======== The records ========

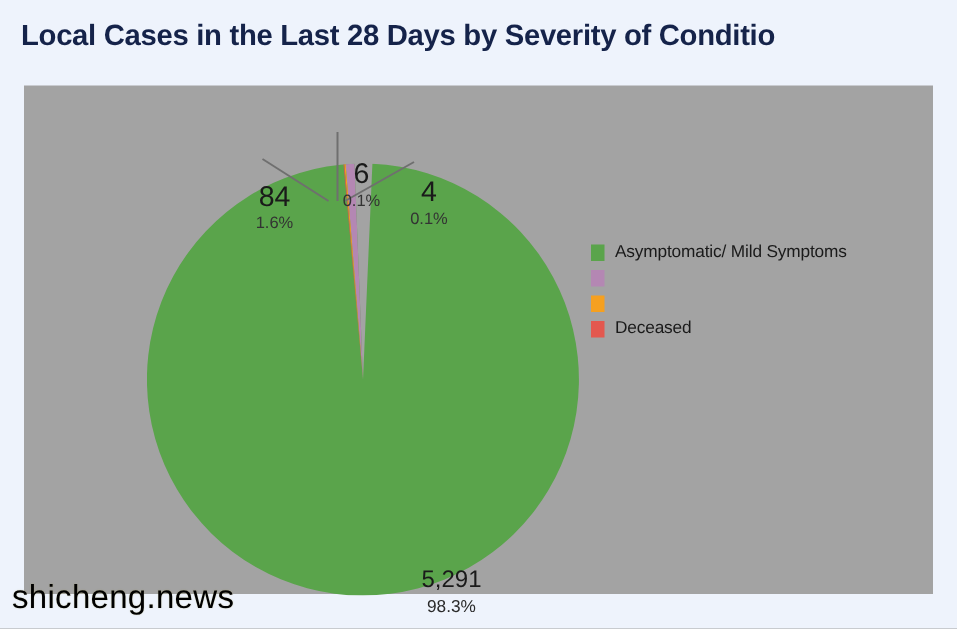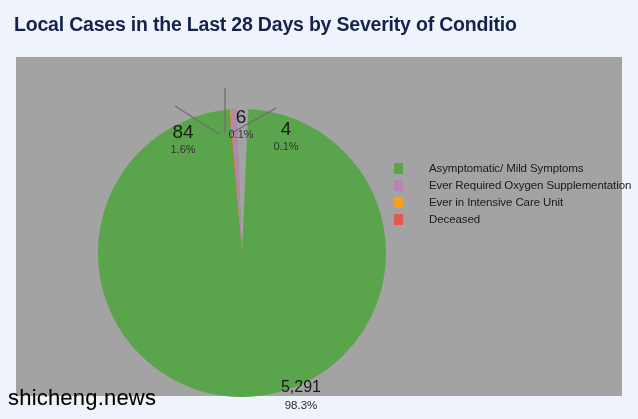"Asymptomatic/ Mild Symptoms" .legend-label { margin-left: 19px -> none }
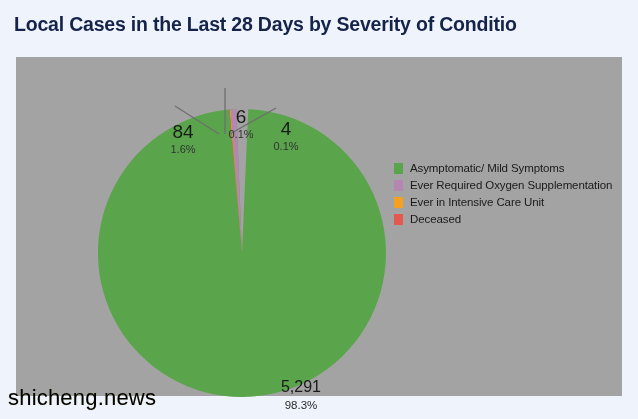"Ever Required Oxygen Supplementation" span.legend-label { html: <span>Ever Required Oxygen Supplementation</span> -> none }
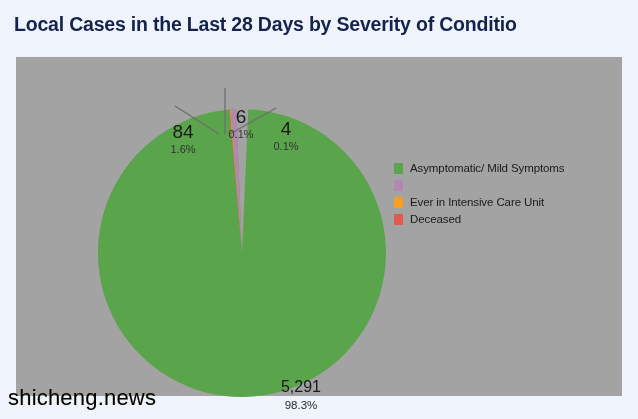"Ever in Intensive Care Unit" span.legend-label { html: <span>Ever in Intensive Care Unit</span> -> none }
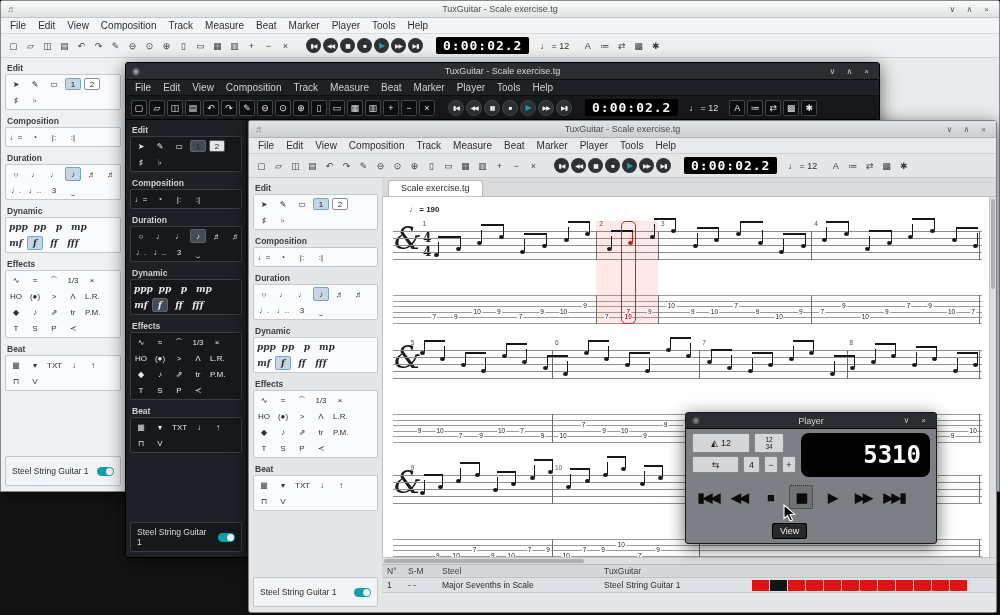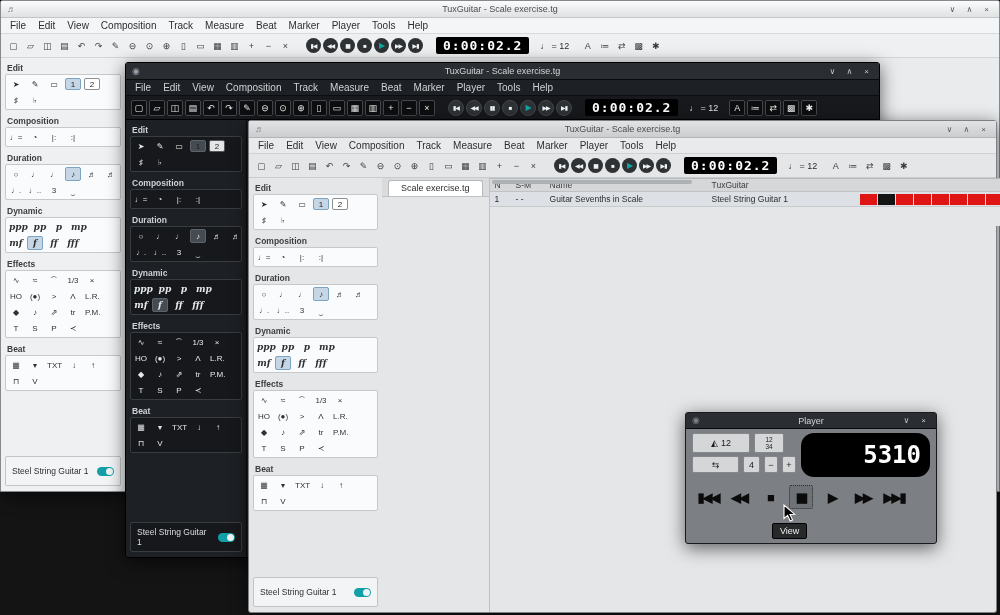"Scale exercise.tg" .maincol { flex-direction: row -> column }
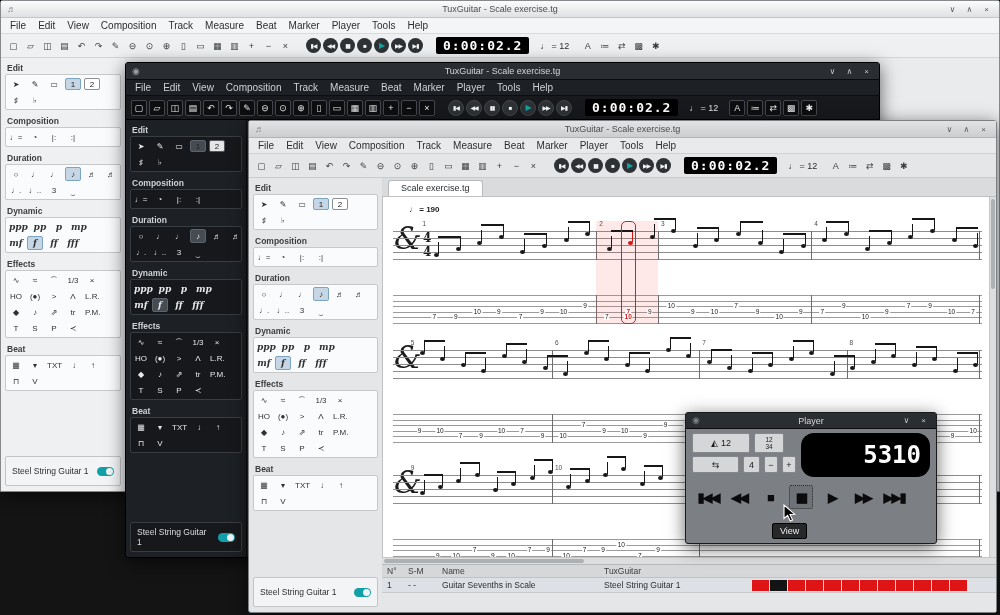"5310" .pdisplay { border-radius: 13px -> 8px }
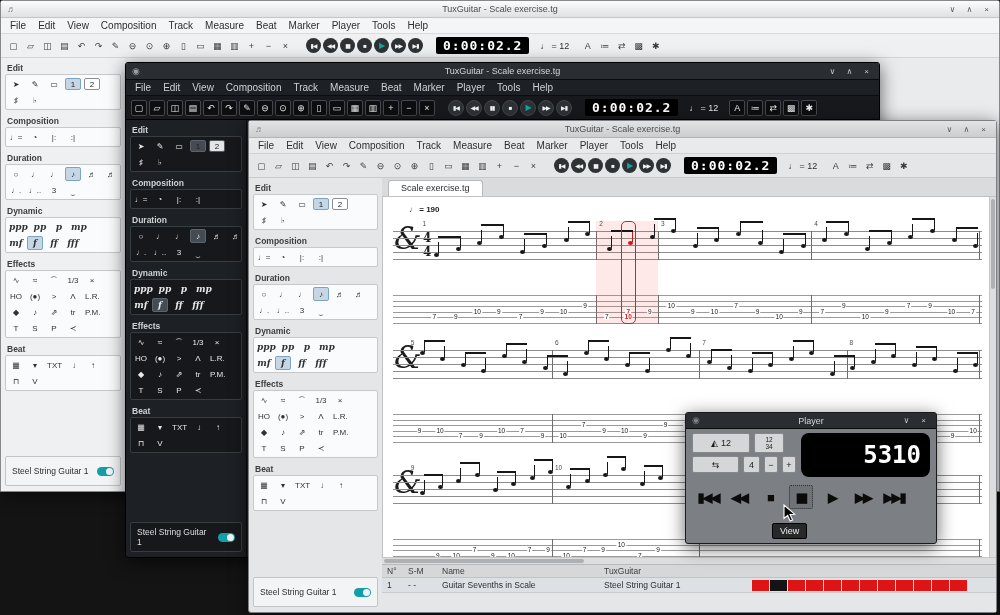"Name" span.c3 { text: Name -> Steel }
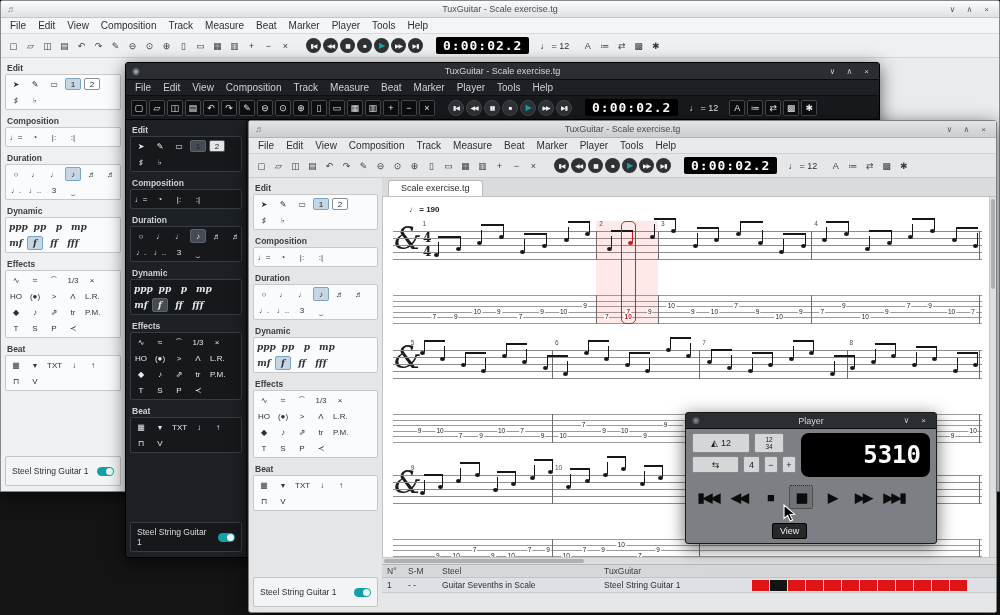"Guitar Sevenths in Scale" span.c3 { text: Guitar -> Major }
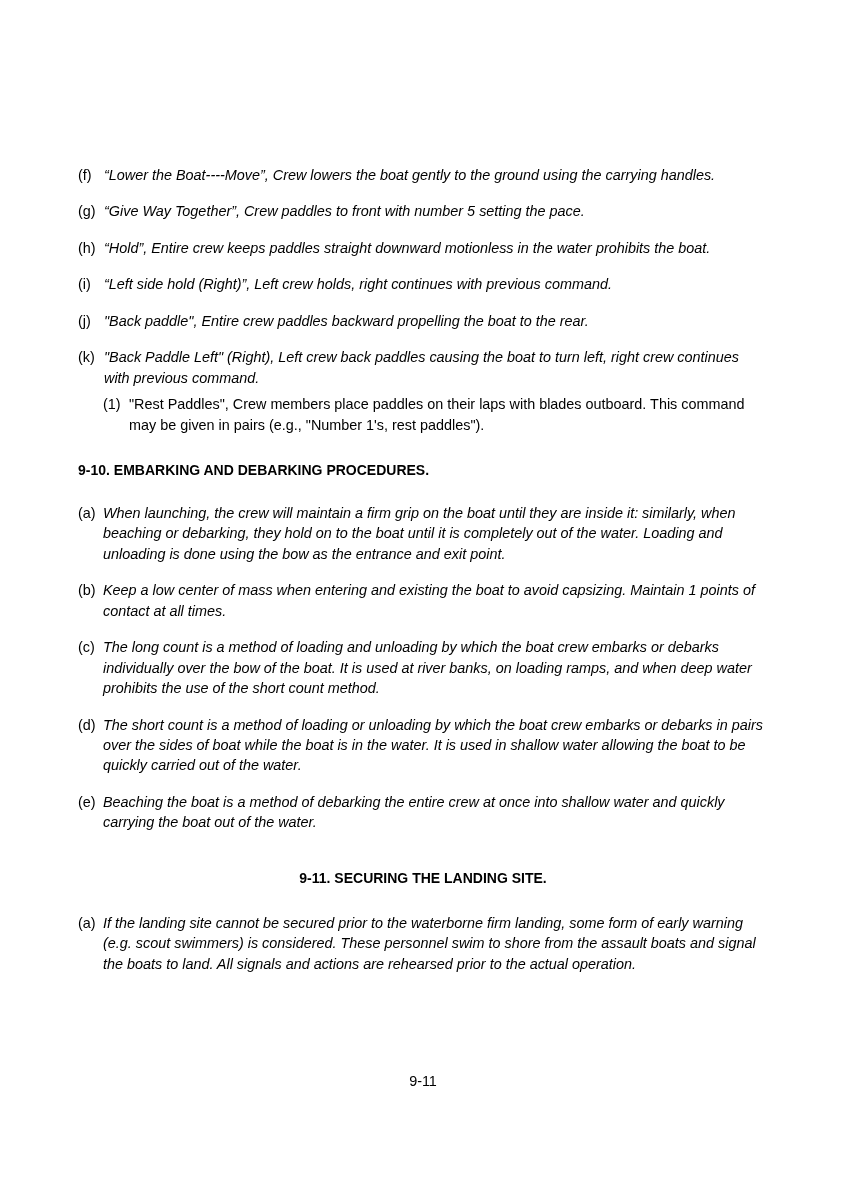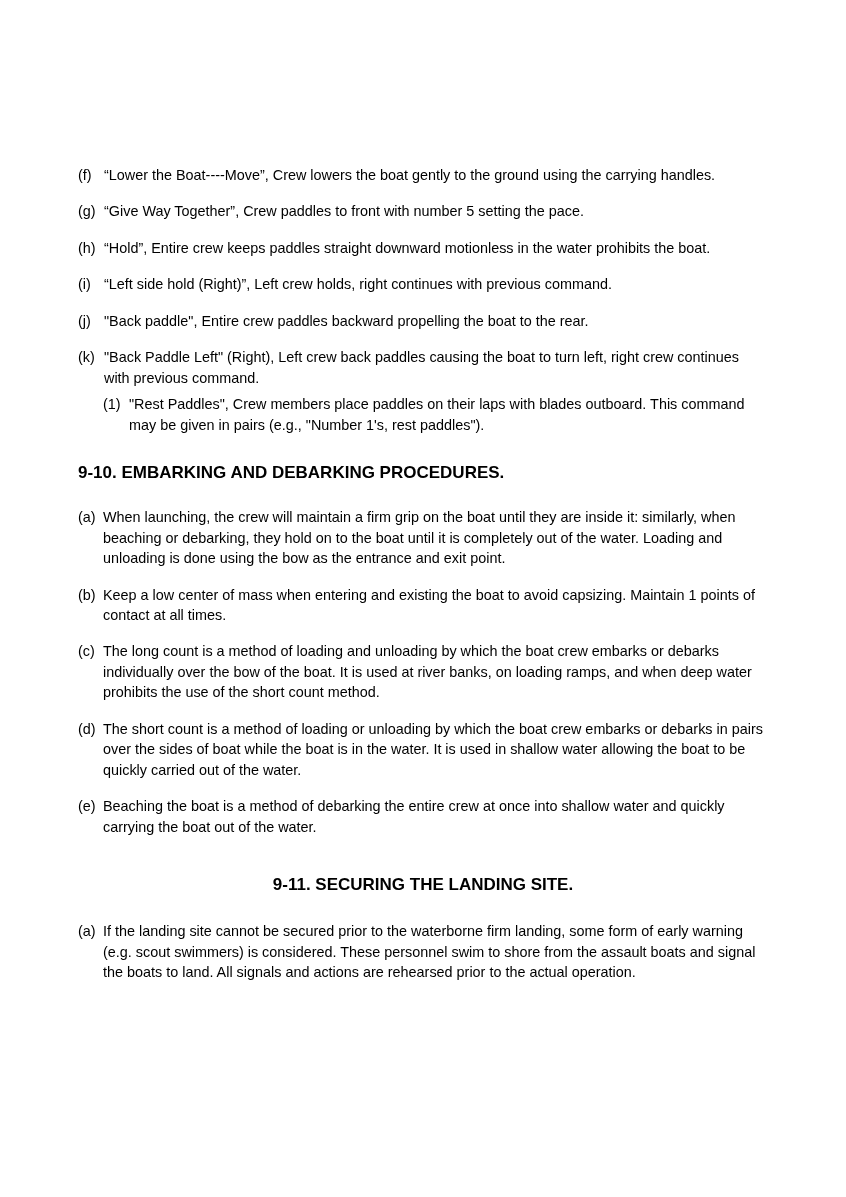"“Lower the Boat----Move”, Crew lowers" .para .ptext { font-style: none -> italic }
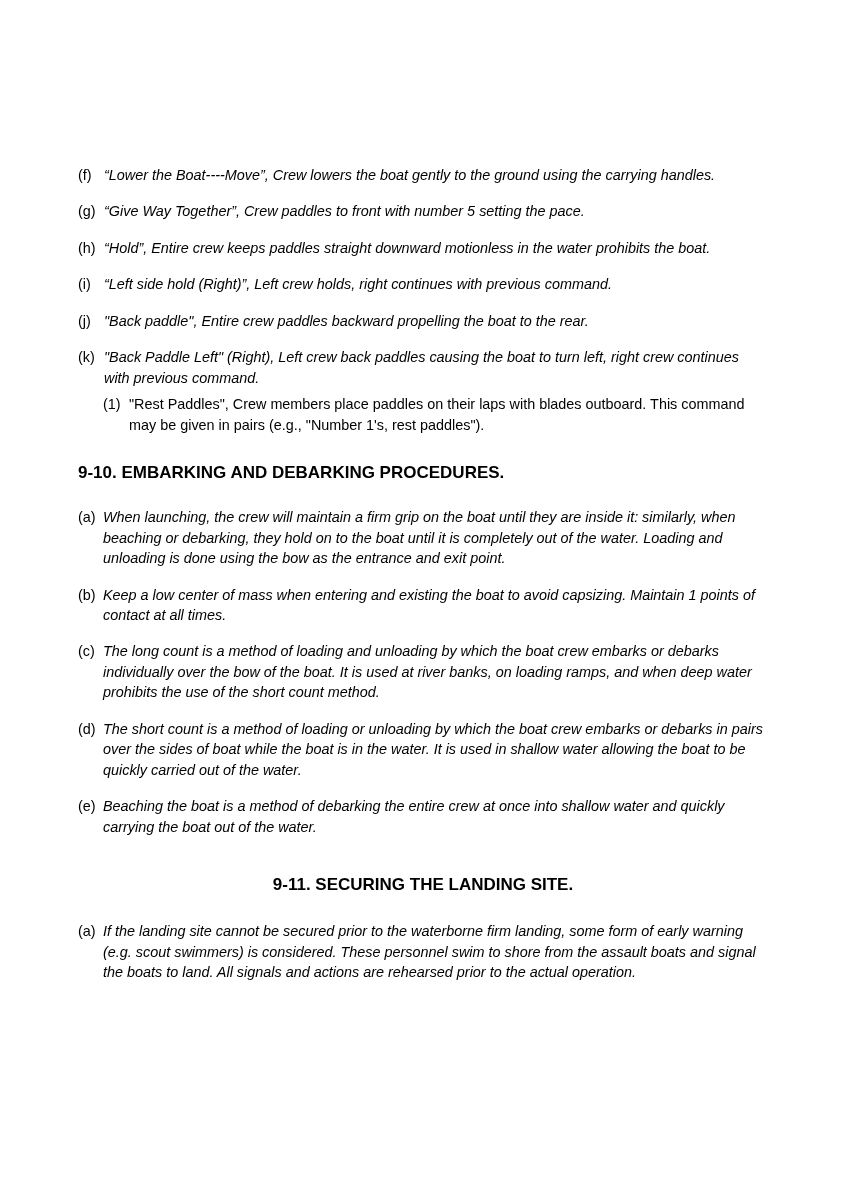"9-10. EMBARKING AND DEBARKING" .heading { font-size: 17px -> 14px }
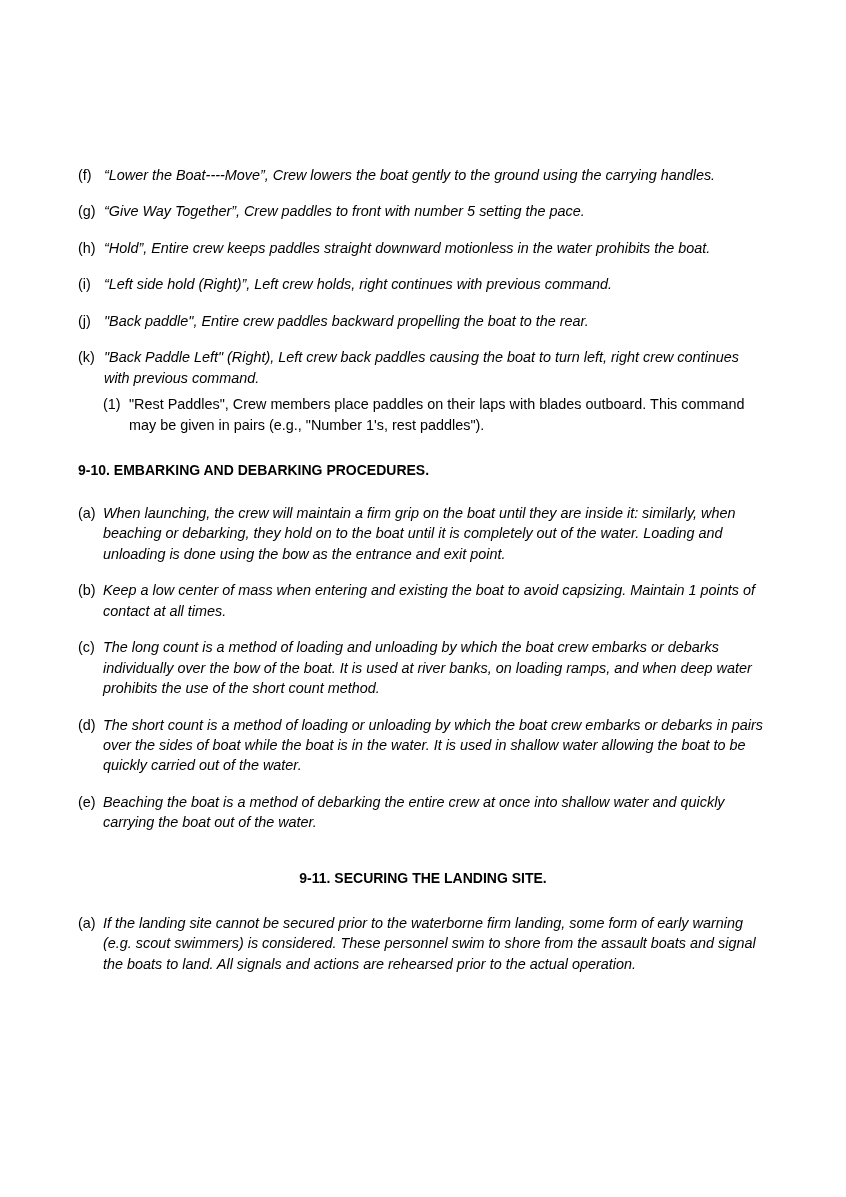"9-11" div.footer { html: none -> <div>9-11</div> }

========

_What you will do_:
Go through the entries above and print each one exactly, minus the pictures.

_Solution for this problem_:
"Asymptomatic/ Mild Symptoms" .legend-label { margin-left: 19px -> none }
"Ever Required Oxygen Supplementation" span.legend-label { html: <span>Ever Required Oxygen Supplementation</span> -> none }
"Ever in Intensive Care Unit" span.legend-label { html: <span>Ever in Intensive Care Unit</span> -> none }
"Scale exercise.tg" .maincol { flex-direction: row -> column }
"5310" .pdisplay { border-radius: 13px -> 8px }
"Name" span.c3 { text: Name -> Steel }
"Guitar Sevenths in Scale" span.c3 { text: Guitar -> Major }
"“Lower the Boat----Move”, Crew lowers" .para .ptext { font-style: none -> italic }
"9-10. EMBARKING AND DEBARKING" .heading { font-size: 17px -> 14px }
"9-11" div.footer { html: none -> <div>9-11</div> }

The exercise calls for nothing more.